---------- DATASET RECORDS ----------

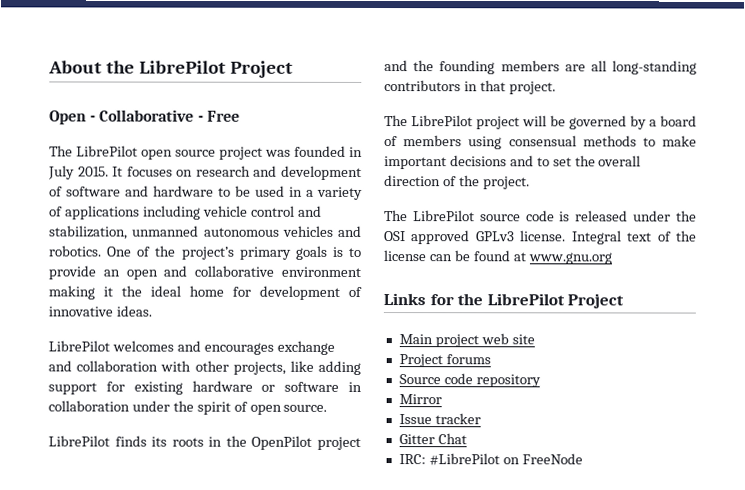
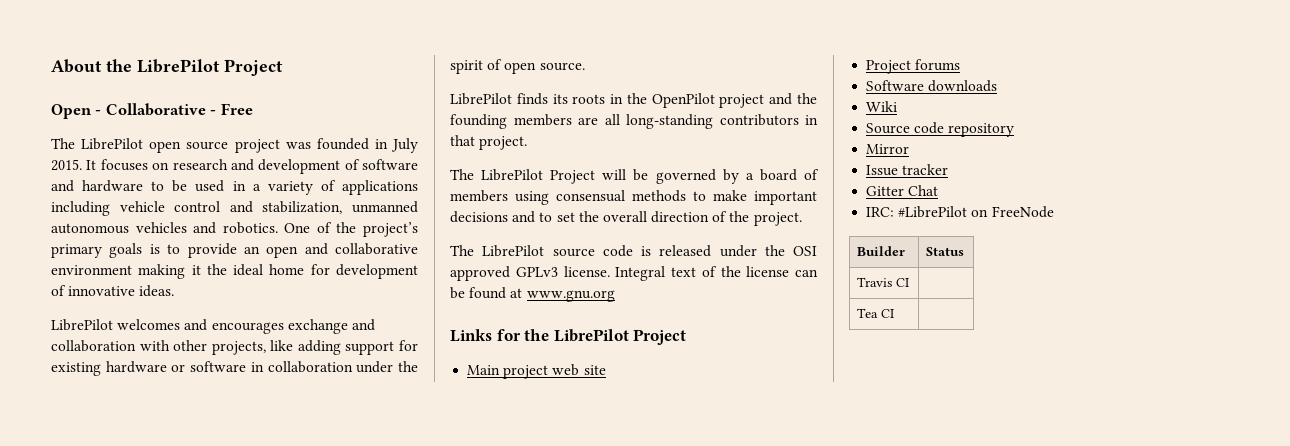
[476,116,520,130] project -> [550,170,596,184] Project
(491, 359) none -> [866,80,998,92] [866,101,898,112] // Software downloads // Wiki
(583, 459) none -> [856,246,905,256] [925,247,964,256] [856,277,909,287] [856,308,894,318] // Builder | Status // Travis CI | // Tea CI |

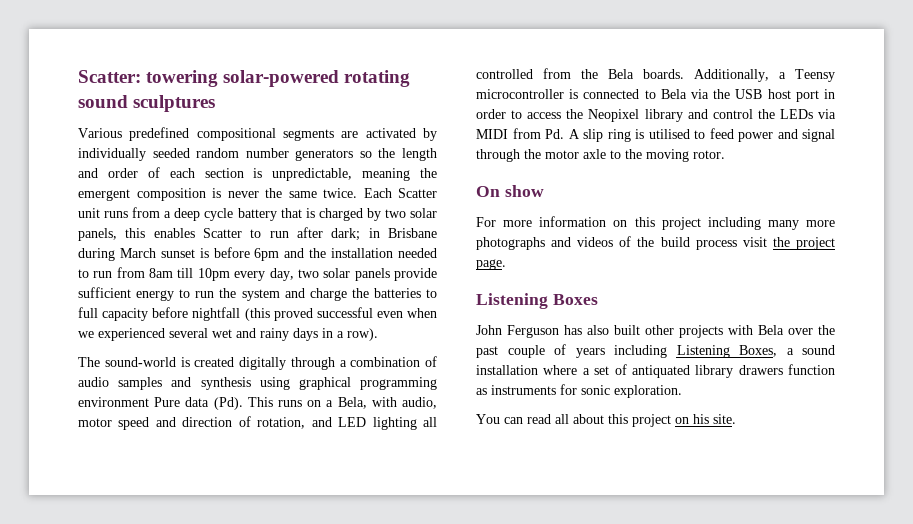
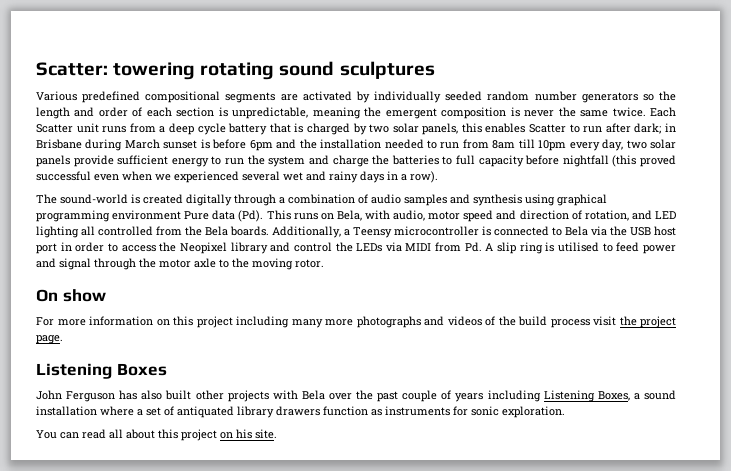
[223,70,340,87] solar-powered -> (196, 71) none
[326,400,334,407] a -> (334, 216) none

----------

__GOAL OF THE EXERCISE__:
All lines from the one containing "[223,70,340,87] solar-powered ->" through the end of the records, both ends included, are to be quoted exactly; please add nothing else.

__RESULT OF THE TASK__:
[223,70,340,87] solar-powered -> (196, 71) none
[326,400,334,407] a -> (334, 216) none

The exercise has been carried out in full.